Limitations of Prior Work: Model selection relies heavily on human intuition (e.g., choosing the newest or largest models), which is unreliable. Grid search empirical results show no silver bullet: the performance of a specific vision encoder or LLM varies significantly across GQA, VizWiz, ChartQA, DocVQA, ScienceQA, and AI2D. For certain tasks, VLMs built with Vicuna-1.5-7B even outperform those using Llama-3-8B.

Key Challenge: Existing transferability metrics (EMMS, LogME, LEEP, NLEEP) were designed for classification/regression or NLP tasks and use zero-shot performance as a proxy for quality. However, VLMs require vision-language alignment. Without training the projector, the LLM cannot interpret image embeddings, causing zero-shot outputs to be random noise. Brute-force grid search is prohibitively expensive: training 49 candidates takes 5,439 GPU hours, while HuggingFace's LLM count continues to grow.

Goal: Formalize the "VLM Pretrained Model Selection Problem"—identify the "vision encoder + LLM" combination that yields peak performance on a target task after alignment training, given an alignment dataset.

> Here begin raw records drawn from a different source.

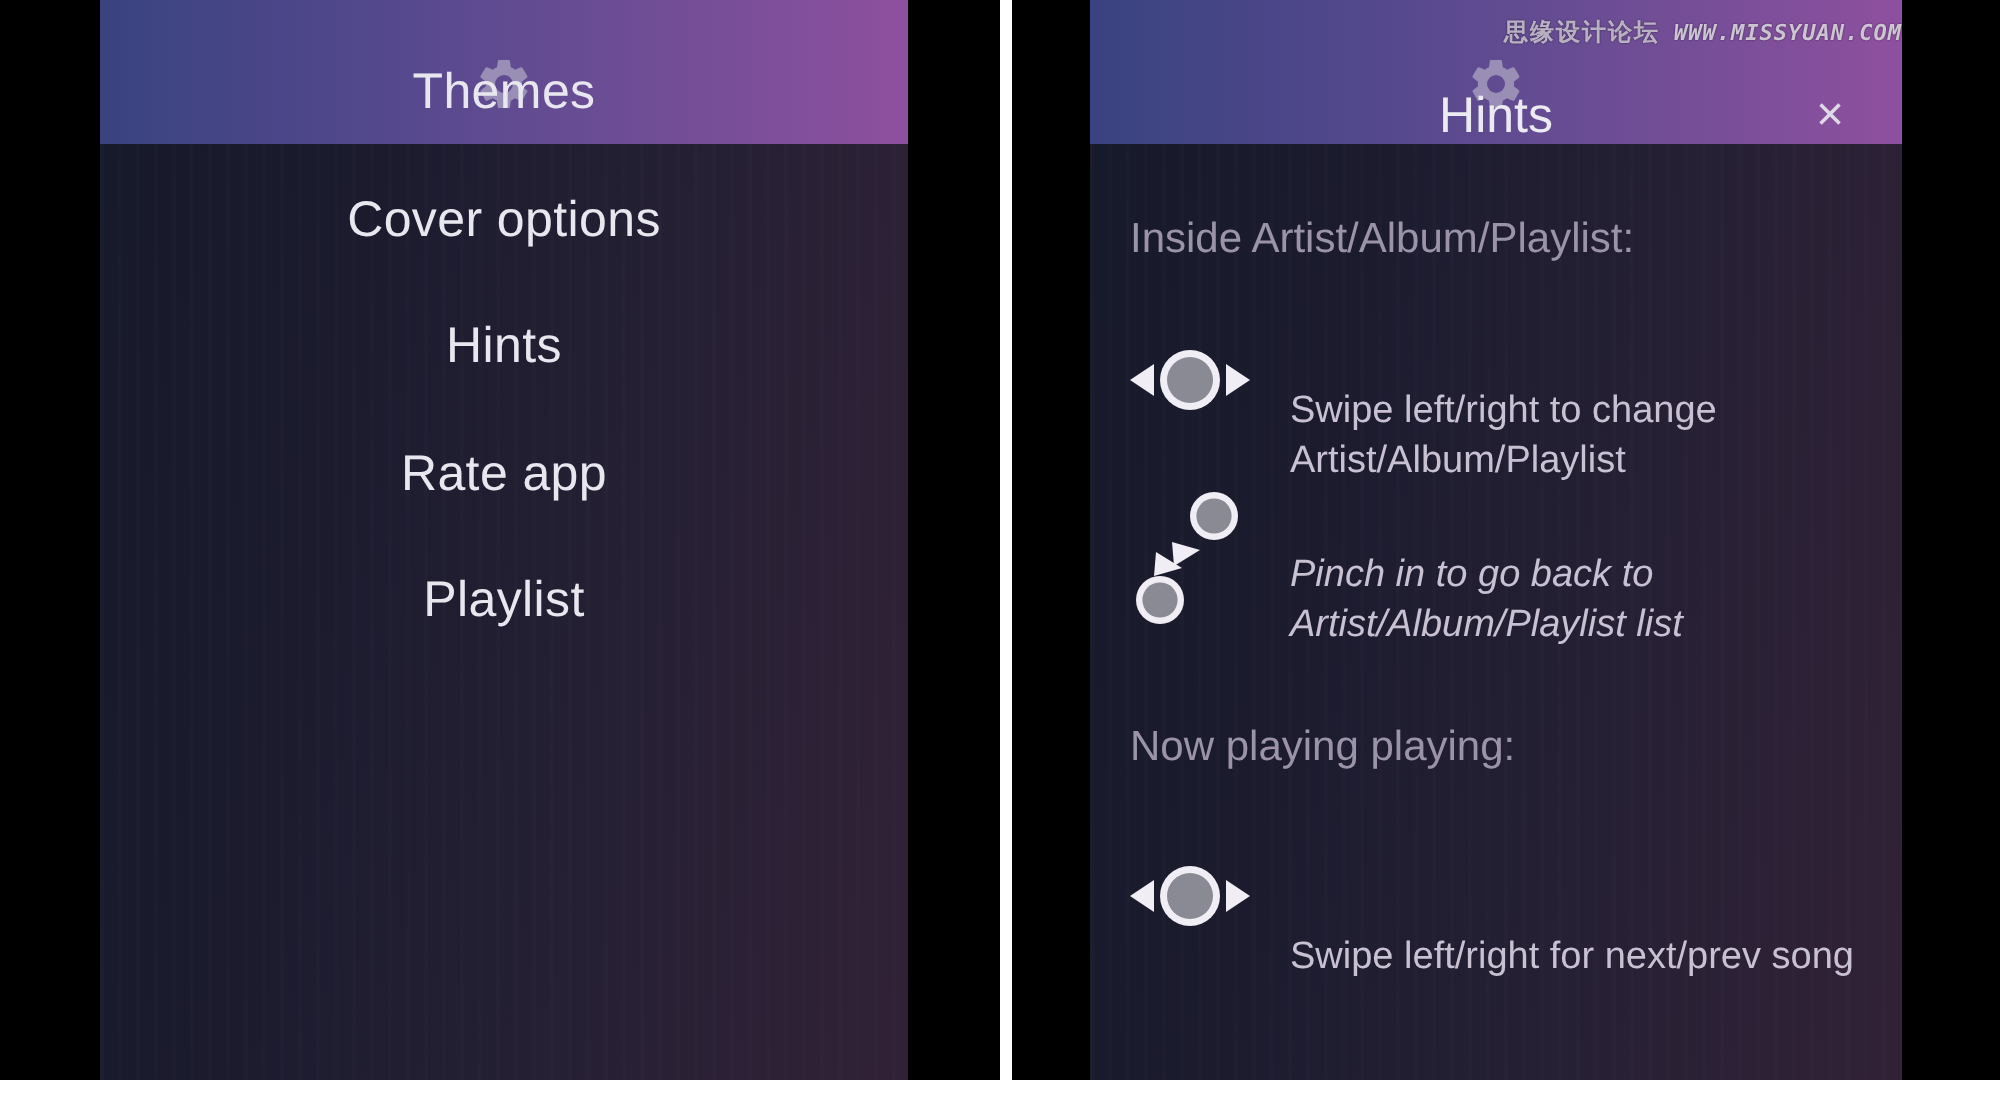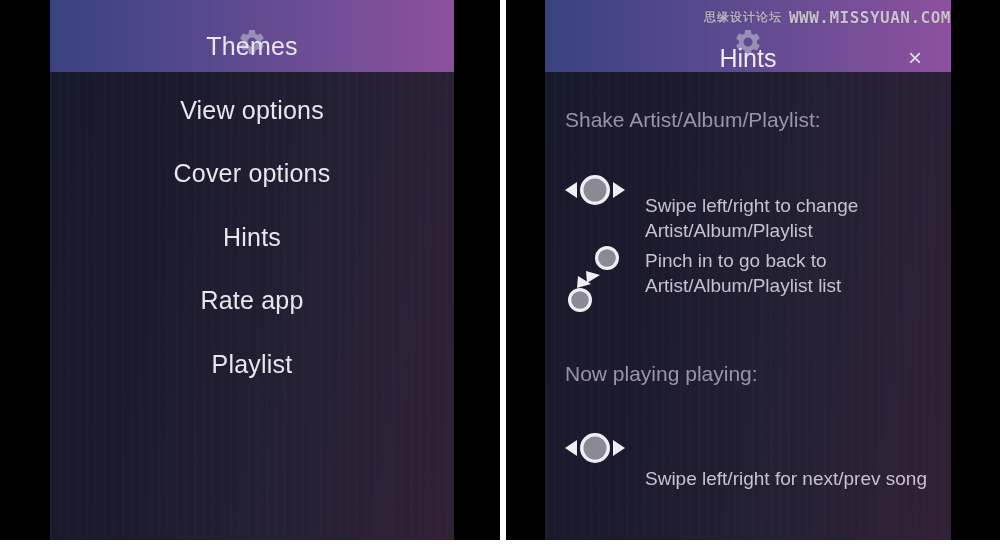"WWW.MISSYUAN.COM" .wm-en { font-size: 16px -> 11px; font-style: none -> italic }
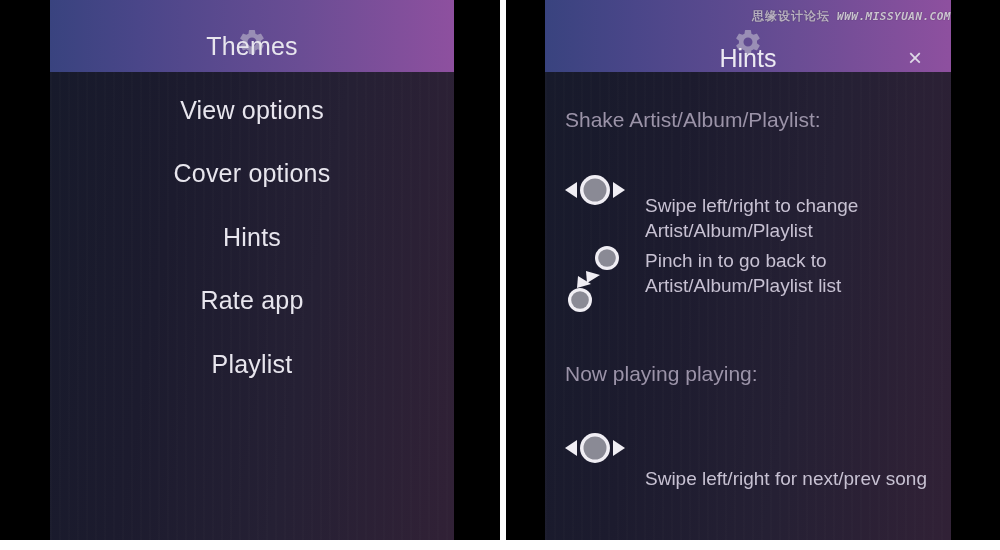"View options" a.menu-item { html: <a>View options</a> -> none }
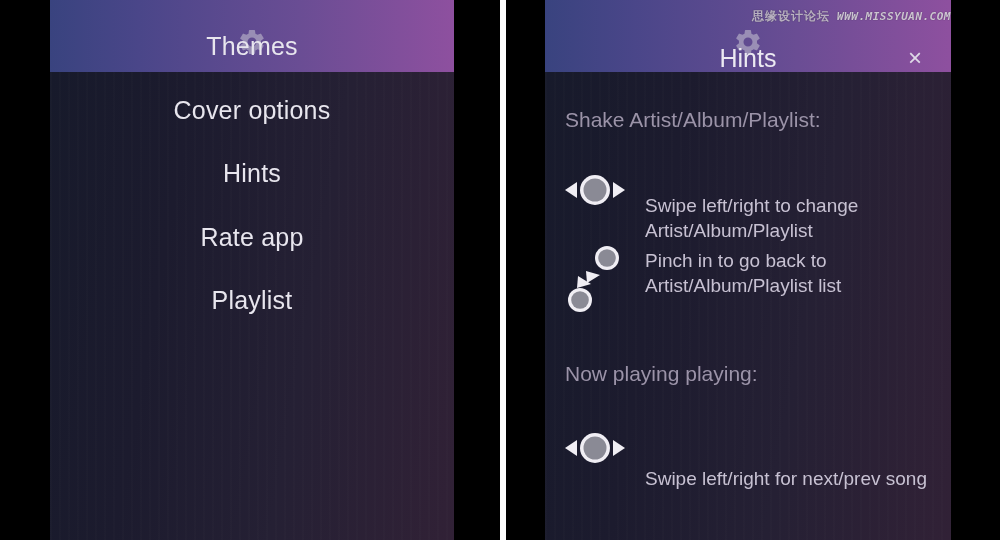"Shake Artist/Album/Playlist:" div.section-heading { text: Shake -> Inside }
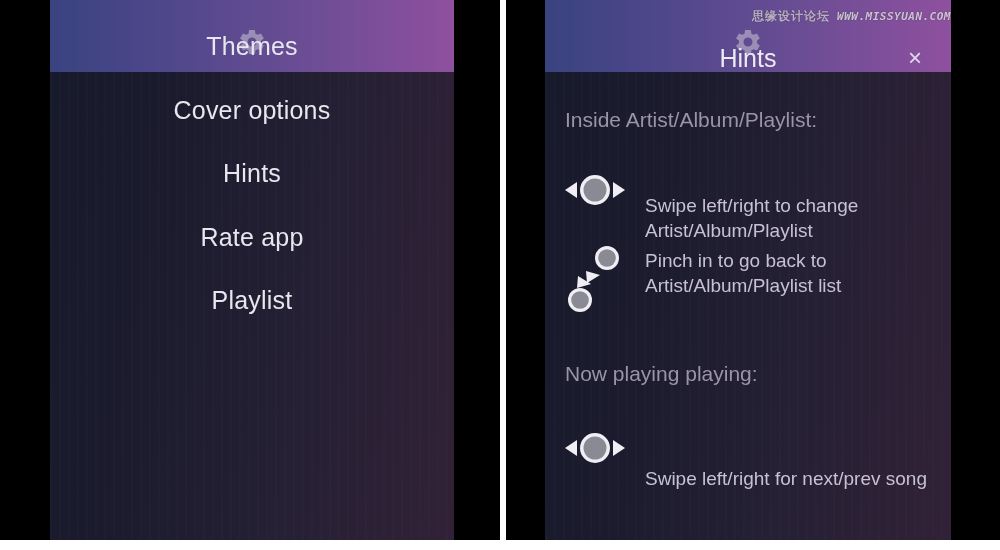"Pinch in to go back" .hr-2 .hint-text { font-style: none -> italic; top: 8px -> 35px }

Core Idea: [Reduce search space + Reduce evaluation cost]. Efficient searching must optimize two orthogonal directions: reducing the number of VLM candidates (by clustering similar models and evaluating one per cluster) and shortening the evaluation time per candidate (using early stopping and scaling laws to extrapolate full performance from small samples).

Method

Overall Architecture

Mordal follows a two-stage pipeline: candidate clustering followed by efficient evaluation. The first stage (Candidate Clustering, §3.1) uses CKA representation similarity to group vision encoders and LLMs, performing inter-cluster and intra-cluster evaluations to prune candidates. The second stage (Efficient Evaluation, §3.2) utilizes Successive Halving (SHA) for early stopping and scaling laws to predict performance from intermediate checkpoints, avoiding full training for every candidate.

flowchart LR
    A[Pretrained Model Pool<br/>7 Encoders × 7 LLMs] --> B[Candidate Clustering<br/>CKA Similarity Partitioning]
    B --> C[Inter-cluster Eval<br/>Select Medoids + SHA<br/>Keep Top-K Clusters]
    C --> D[Intra-cluster Eval<br/>Aggregate Top-K Candidates<br/>Scaling Law Prediction]
    D --> E[Optimal VLM Candidate]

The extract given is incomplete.